Neurological science points to consciousness being an emergent property of the brain, resulting from the communication of information across all its regions. No evidence at all, as far as I know, supports the hypothesis of an immaterial soul preceding or surviving a brain. All that the near-death experience studies Pace alludes to can tell us is that a surge of electrical activity in the brain could be responsible for the vivid experiences described by near-death survivors. There is no reliable evidence at all that people undergoing a near-death experience may see hidden objects like Pace asserts.

Pace shifts the burden of proof when he asks how one may make a claim that there is no spiritual component.
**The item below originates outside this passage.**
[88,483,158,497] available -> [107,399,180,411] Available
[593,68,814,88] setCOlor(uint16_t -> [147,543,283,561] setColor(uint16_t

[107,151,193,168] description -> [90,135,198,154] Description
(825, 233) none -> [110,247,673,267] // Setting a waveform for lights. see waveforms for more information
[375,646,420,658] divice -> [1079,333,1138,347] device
Pace provides no evidence for his assertion. And even if he succeeds where all others have failed, he would still be hard-pressed to explain evidentially how it could even matter to an “immaterial soul” what happens to the body it inhabits or even whether it is preferable for it to leave that body, as a belief in heaven would suggest.

In any case, unless falsifiable evidence is brought forward that makes it morally relevant, belief in souls is something that should not be imposed.

Pace asks whether children who do not understand death before age four may be killed because they do not understand death. The answer is clearly no because death is the complete frustration of all pursuance of any and all interests and desires. The right to pursue interests only applies to persons who can have them. Children and foetuses beyond 24 weeks evidently do.